ABOUT THIS TASK: Hand back all of the records exactly as they read.

SUPPLIED MATERIAL:
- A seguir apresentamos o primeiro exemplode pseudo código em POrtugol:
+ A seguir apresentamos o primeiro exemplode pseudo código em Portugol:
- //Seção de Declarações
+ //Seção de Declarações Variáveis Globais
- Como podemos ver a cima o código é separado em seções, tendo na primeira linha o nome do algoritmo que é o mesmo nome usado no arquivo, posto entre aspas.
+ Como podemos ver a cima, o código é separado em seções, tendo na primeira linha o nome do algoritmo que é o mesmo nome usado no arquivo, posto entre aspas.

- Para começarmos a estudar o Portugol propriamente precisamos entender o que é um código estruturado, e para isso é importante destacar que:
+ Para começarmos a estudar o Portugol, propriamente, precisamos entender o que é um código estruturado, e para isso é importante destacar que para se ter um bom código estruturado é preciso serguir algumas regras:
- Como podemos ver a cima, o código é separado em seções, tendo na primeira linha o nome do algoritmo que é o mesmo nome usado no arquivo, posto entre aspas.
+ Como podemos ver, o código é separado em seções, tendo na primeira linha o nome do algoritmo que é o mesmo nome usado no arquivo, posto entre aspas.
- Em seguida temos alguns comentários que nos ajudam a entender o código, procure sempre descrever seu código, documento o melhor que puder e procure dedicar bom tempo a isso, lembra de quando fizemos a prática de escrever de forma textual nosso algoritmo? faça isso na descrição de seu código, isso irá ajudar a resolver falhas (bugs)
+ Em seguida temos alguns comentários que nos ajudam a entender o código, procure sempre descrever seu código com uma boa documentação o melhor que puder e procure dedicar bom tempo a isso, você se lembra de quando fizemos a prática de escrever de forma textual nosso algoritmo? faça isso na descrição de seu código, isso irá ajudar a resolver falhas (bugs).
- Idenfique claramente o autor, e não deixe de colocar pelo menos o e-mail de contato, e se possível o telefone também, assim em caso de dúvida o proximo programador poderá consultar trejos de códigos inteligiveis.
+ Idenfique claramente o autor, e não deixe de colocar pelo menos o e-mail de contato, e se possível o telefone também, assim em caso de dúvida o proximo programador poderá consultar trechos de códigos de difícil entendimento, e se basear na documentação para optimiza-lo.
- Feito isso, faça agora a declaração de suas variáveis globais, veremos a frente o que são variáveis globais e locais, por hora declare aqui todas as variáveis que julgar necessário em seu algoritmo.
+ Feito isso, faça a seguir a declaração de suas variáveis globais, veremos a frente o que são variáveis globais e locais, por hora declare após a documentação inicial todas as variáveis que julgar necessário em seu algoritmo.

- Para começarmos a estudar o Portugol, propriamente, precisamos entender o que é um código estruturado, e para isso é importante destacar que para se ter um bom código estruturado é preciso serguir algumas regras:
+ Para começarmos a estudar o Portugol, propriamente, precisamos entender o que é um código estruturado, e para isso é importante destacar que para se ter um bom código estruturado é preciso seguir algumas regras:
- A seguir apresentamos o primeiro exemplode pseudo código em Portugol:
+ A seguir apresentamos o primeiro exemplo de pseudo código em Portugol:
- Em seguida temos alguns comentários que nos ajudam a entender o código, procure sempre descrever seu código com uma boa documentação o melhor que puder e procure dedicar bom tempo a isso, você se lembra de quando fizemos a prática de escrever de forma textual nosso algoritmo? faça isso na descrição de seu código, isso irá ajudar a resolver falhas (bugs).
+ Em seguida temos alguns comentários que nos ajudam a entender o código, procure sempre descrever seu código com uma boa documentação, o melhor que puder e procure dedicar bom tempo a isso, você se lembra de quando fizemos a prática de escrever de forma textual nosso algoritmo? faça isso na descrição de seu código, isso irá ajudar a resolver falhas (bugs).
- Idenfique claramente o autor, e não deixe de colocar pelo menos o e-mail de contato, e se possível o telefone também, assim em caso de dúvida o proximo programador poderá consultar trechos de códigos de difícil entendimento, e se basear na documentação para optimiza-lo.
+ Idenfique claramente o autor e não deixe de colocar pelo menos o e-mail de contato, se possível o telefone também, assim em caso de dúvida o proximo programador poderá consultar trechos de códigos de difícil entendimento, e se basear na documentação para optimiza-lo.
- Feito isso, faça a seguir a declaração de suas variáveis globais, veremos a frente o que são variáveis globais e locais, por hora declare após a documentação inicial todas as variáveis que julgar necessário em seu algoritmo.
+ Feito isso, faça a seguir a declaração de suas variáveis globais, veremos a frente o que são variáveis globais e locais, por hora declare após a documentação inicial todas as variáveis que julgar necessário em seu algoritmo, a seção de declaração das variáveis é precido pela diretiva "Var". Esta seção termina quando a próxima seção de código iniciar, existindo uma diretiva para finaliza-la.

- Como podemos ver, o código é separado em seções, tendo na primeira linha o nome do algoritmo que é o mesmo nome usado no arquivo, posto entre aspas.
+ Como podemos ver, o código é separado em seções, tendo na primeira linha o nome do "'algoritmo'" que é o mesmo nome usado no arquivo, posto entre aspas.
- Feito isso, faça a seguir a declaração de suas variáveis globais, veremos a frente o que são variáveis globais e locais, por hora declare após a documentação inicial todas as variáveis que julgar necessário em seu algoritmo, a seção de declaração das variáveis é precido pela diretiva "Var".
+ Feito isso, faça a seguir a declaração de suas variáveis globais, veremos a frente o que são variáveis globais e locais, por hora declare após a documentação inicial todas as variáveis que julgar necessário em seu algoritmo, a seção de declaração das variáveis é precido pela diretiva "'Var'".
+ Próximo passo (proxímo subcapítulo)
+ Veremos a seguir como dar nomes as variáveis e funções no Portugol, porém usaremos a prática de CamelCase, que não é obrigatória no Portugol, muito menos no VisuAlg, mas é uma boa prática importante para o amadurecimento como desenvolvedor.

SOLUTION TO THE EXERCISE:
- A seguir apresentamos o primeiro exemplode pseudo código em POrtugol:
+ A seguir apresentamos o primeiro exemplode pseudo código em Portugol:
- //Seção de Declarações
+ //Seção de Declarações Variáveis Globais
- Como podemos ver a cima o código é separado em seções, tendo na primeira linha o nome do algoritmo que é o mesmo nome usado no arquivo, posto entre aspas.
+ Como podemos ver a cima, o código é separado em seções, tendo na primeira linha o nome do algoritmo que é o mesmo nome usado no arquivo, posto entre aspas.

- Para começarmos a estudar o Portugol propriamente precisamos entender o que é um código estruturado, e para isso é importante destacar que:
+ Para começarmos a estudar o Portugol, propriamente, precisamos entender o que é um código estruturado, e para isso é importante destacar que para se ter um bom código estruturado é preciso serguir algumas regras:
- Como podemos ver a cima, o código é separado em seções, tendo na primeira linha o nome do algoritmo que é o mesmo nome usado no arquivo, posto entre aspas.
+ Como podemos ver, o código é separado em seções, tendo na primeira linha o nome do algoritmo que é o mesmo nome usado no arquivo, posto entre aspas.
- Em seguida temos alguns comentários que nos ajudam a entender o código, procure sempre descrever seu código, documento o melhor que puder e procure dedicar bom tempo a isso, lembra de quando fizemos a prática de escrever de forma textual nosso algoritmo? faça isso na descrição de seu código, isso irá ajudar a resolver falhas (bugs)
+ Em seguida temos alguns comentários que nos ajudam a entender o código, procure sempre descrever seu código com uma boa documentação o melhor que puder e procure dedicar bom tempo a isso, você se lembra de quando fizemos a prática de escrever de forma textual nosso algoritmo? faça isso na descrição de seu código, isso irá ajudar a resolver falhas (bugs).
- Idenfique claramente o autor, e não deixe de colocar pelo menos o e-mail de contato, e se possível o telefone também, assim em caso de dúvida o proximo programador poderá consultar trejos de códigos inteligiveis.
+ Idenfique claramente o autor, e não deixe de colocar pelo menos o e-mail de contato, e se possível o telefone também, assim em caso de dúvida o proximo programador poderá consultar trechos de códigos de difícil entendimento, e se basear na documentação para optimiza-lo.
- Feito isso, faça agora a declaração de suas variáveis globais, veremos a frente o que são variáveis globais e locais, por hora declare aqui todas as variáveis que julgar necessário em seu algoritmo.
+ Feito isso, faça a seguir a declaração de suas variáveis globais, veremos a frente o que são variáveis globais e locais, por hora declare após a documentação inicial todas as variáveis que julgar necessário em seu algoritmo.

- Para começarmos a estudar o Portugol, propriamente, precisamos entender o que é um código estruturado, e para isso é importante destacar que para se ter um bom código estruturado é preciso serguir algumas regras:
+ Para começarmos a estudar o Portugol, propriamente, precisamos entender o que é um código estruturado, e para isso é importante destacar que para se ter um bom código estruturado é preciso seguir algumas regras:
- A seguir apresentamos o primeiro exemplode pseudo código em Portugol:
+ A seguir apresentamos o primeiro exemplo de pseudo código em Portugol:
- Em seguida temos alguns comentários que nos ajudam a entender o código, procure sempre descrever seu código com uma boa documentação o melhor que puder e procure dedicar bom tempo a isso, você se lembra de quando fizemos a prática de escrever de forma textual nosso algoritmo? faça isso na descrição de seu código, isso irá ajudar a resolver falhas (bugs).
+ Em seguida temos alguns comentários que nos ajudam a entender o código, procure sempre descrever seu código com uma boa documentação, o melhor que puder e procure dedicar bom tempo a isso, você se lembra de quando fizemos a prática de escrever de forma textual nosso algoritmo? faça isso na descrição de seu código, isso irá ajudar a resolver falhas (bugs).
- Idenfique claramente o autor, e não deixe de colocar pelo menos o e-mail de contato, e se possível o telefone também, assim em caso de dúvida o proximo programador poderá consultar trechos de códigos de difícil entendimento, e se basear na documentação para optimiza-lo.
+ Idenfique claramente o autor e não deixe de colocar pelo menos o e-mail de contato, se possível o telefone também, assim em caso de dúvida o proximo programador poderá consultar trechos de códigos de difícil entendimento, e se basear na documentação para optimiza-lo.
- Feito isso, faça a seguir a declaração de suas variáveis globais, veremos a frente o que são variáveis globais e locais, por hora declare após a documentação inicial todas as variáveis que julgar necessário em seu algoritmo.
+ Feito isso, faça a seguir a declaração de suas variáveis globais, veremos a frente o que são variáveis globais e locais, por hora declare após a documentação inicial todas as variáveis que julgar necessário em seu algoritmo, a seção de declaração das variáveis é precido pela diretiva "Var". Esta seção termina quando a próxima seção de código iniciar, existindo uma diretiva para finaliza-la.

- Como podemos ver, o código é separado em seções, tendo na primeira linha o nome do algoritmo que é o mesmo nome usado no arquivo, posto entre aspas.
+ Como podemos ver, o código é separado em seções, tendo na primeira linha o nome do "'algoritmo'" que é o mesmo nome usado no arquivo, posto entre aspas.
- Feito isso, faça a seguir a declaração de suas variáveis globais, veremos a frente o que são variáveis globais e locais, por hora declare após a documentação inicial todas as variáveis que julgar necessário em seu algoritmo, a seção de declaração das variáveis é precido pela diretiva "Var".
+ Feito isso, faça a seguir a declaração de suas variáveis globais, veremos a frente o que são variáveis globais e locais, por hora declare após a documentação inicial todas as variáveis que julgar necessário em seu algoritmo, a seção de declaração das variáveis é precido pela diretiva "'Var'".
+ Próximo passo (proxímo subcapítulo)
+ Veremos a seguir como dar nomes as variáveis e funções no Portugol, porém usaremos a prática de CamelCase, que não é obrigatória no Portugol, muito menos no VisuAlg, mas é uma boa prática importante para o amadurecimento como desenvolvedor.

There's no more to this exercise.